Between Snack and Dinner

  • 1 serving Shred JYM

(*Note - this is only if you want 3 daily servings of Shred JYM. You can also take Shred JYM with the snack or dinner)

Dinner

  • 8 oz. New York Strip Steak (or salmon or other fish, or chicken or other poultry, or pork)
  • 1 medium sweet potato (or cup of brown rice or cup of beans)
  • 2 cups mixed green Salad
  • 2 Tbsp salad dressing (olive oil n vinegar)
  • 1 serving Alpha JYM

Nighttime Supplements (1 hour before bed)

  • 1 dose ZMA

Before Bed Snack (immediately before bed)

  • 1 cup cottage cheese
  • or 1 cup Greek yogurt (with 1 teaspoon honey and 1 Tbsp peanut butter)
  • or 1 scoop Pro JYM protein powder (due to whey isolate, egg white protein, and the amount of micellar casein in Pro JYM, this protein powder provides a slow and steady supply of amino acids for up to 7 hours; which makes it an upgrade from your standard bedtime casein protein shake)

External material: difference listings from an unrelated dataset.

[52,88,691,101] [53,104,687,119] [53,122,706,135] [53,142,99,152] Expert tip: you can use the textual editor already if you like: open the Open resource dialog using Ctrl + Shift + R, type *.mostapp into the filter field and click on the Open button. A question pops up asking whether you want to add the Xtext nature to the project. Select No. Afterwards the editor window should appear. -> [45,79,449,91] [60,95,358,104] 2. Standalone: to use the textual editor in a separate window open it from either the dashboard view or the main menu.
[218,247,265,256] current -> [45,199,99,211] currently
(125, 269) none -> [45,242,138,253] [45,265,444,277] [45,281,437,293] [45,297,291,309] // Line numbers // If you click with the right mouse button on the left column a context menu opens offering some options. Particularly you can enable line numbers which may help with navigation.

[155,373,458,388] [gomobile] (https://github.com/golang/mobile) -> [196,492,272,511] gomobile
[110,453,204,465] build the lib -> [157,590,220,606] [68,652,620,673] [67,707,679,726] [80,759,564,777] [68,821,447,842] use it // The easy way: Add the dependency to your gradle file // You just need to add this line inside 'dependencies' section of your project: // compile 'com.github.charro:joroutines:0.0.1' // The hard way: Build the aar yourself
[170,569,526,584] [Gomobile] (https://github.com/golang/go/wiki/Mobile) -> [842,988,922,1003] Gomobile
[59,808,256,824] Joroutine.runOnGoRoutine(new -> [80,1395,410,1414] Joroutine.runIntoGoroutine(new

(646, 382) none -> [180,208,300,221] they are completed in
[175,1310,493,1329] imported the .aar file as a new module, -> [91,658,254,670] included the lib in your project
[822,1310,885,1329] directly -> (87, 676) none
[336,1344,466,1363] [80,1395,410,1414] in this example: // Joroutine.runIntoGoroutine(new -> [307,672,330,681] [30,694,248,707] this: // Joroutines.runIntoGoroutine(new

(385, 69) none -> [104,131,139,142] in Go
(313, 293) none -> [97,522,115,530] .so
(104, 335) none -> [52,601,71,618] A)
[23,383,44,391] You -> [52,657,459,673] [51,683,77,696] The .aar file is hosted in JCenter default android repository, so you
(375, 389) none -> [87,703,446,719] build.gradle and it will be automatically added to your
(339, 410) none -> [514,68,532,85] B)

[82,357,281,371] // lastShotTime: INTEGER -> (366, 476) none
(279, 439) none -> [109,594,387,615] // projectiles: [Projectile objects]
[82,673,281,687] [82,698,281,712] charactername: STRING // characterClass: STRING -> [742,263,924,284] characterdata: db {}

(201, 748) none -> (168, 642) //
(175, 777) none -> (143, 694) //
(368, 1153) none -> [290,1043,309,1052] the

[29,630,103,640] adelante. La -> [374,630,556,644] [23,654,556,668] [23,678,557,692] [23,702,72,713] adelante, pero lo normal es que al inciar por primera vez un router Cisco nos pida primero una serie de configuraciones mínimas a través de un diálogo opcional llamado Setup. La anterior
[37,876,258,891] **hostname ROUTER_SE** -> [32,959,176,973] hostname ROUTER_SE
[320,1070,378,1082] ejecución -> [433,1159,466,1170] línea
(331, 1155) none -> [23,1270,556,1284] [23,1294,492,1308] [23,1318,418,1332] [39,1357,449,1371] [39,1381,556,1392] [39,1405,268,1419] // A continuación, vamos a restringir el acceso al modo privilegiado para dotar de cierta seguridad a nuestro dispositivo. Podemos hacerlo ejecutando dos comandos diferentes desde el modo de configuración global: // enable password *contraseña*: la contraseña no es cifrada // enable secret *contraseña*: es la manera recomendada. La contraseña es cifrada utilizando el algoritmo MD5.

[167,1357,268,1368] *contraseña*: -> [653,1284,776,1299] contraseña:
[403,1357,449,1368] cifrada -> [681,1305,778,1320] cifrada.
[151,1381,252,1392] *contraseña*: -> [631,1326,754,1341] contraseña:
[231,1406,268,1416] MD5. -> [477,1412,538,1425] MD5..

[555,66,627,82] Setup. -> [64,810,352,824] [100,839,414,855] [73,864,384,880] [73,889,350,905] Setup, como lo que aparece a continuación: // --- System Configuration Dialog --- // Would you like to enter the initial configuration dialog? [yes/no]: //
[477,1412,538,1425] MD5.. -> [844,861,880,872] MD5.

With the removal of the preworkout and postworkout protein shakes and carbs, the totals drop down to: 3100 calories, 265 g protein, 260 g carbs, and still 110 g fat. For the 200 pound person that equals 16 calories per pound, 1.3 g protein, 1.3 g/carbs and still just above 0.5 g fat per pound of body weight.